Pourquoi publier à nouveau, ici, ces messages qui se retrouvent encore ailleurs, sur la toile ? D’abord, pour me les réapproprier, j’y tiens ! Mais par ailleurs, pour tenter de montrer à quel point l’histoire est un savoir construit, dans lequel l’auteur du récit, quel qu’il soit, se projette lui-même massivement. Henri Guillemin ne s’en cachait du reste pas, bien au contraire. Loin, très loin de l’École des Annales, qui proposait une approche globale, véritablement scientifique en Histoire, Guillemin disait construire ses histoires de vie à partir de trois critères décisifs : le sexe, l’argent, et la métaphysique – et le rapport du personnage étudié avec chacun de ces trois indices.

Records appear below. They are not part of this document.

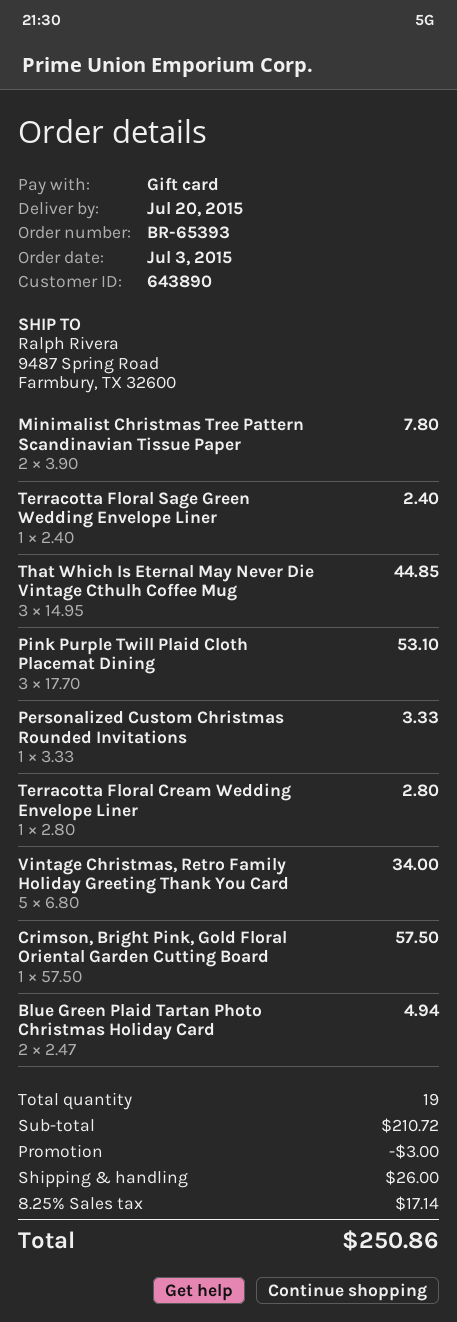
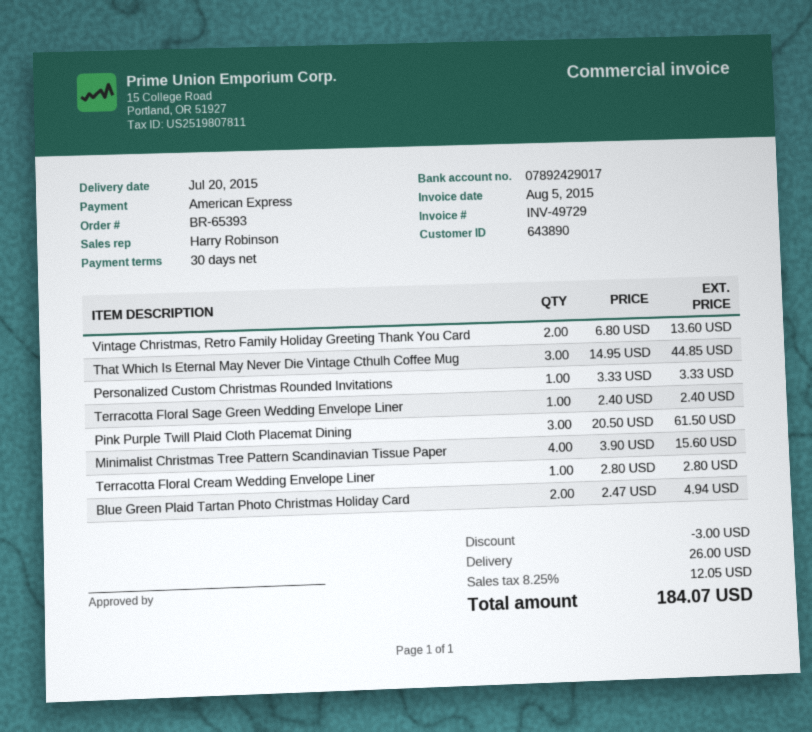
payment method: gift card -> American Express
Minimalist Christmas Tree Pattern Scandinavian Tissue Paper: 2 x 3.90 = 7.80 -> 4 x 3.90 = 15.60
Pink Purple Twill Plaid Cloth Placemat Dining: 3 x 17.70 = 53.10 -> 3 x 20.50 = 61.50
Vintage Christmas, Retro Family Holiday Greeting Thank You Card: 5 x 6.80 = 34.00 -> 2 x 6.80 = 13.60
Crimson, Bright Pink, Gold Floral Oriental Garden Cutting Board: 1 x 57.50 = 57.50 -> none
tax: 8.25% = 17.14 -> 8.25% = 12.05
total: 250.86 -> 184.07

L’approche est éminemment morale, et je la trouverais assez juste, si Guillemin ne faisait pas de la perversité des méchants une tare spécifique qu’à la seule bourgeoisie capitaliste, génératrice sans égale de tous les scélérats, de tous les vauriens, de tous les voyous qui ont souillé cette Terre. On serait tenté d’y croire. La caricature, hélas, est extrême, et se discrédite d’elle-même. Et Robespierre ( ou Staline ), n’est qu’à grand-peine l’archétype du bras vengeur au nom de la Justice sociale ou du Bien monastique absolu.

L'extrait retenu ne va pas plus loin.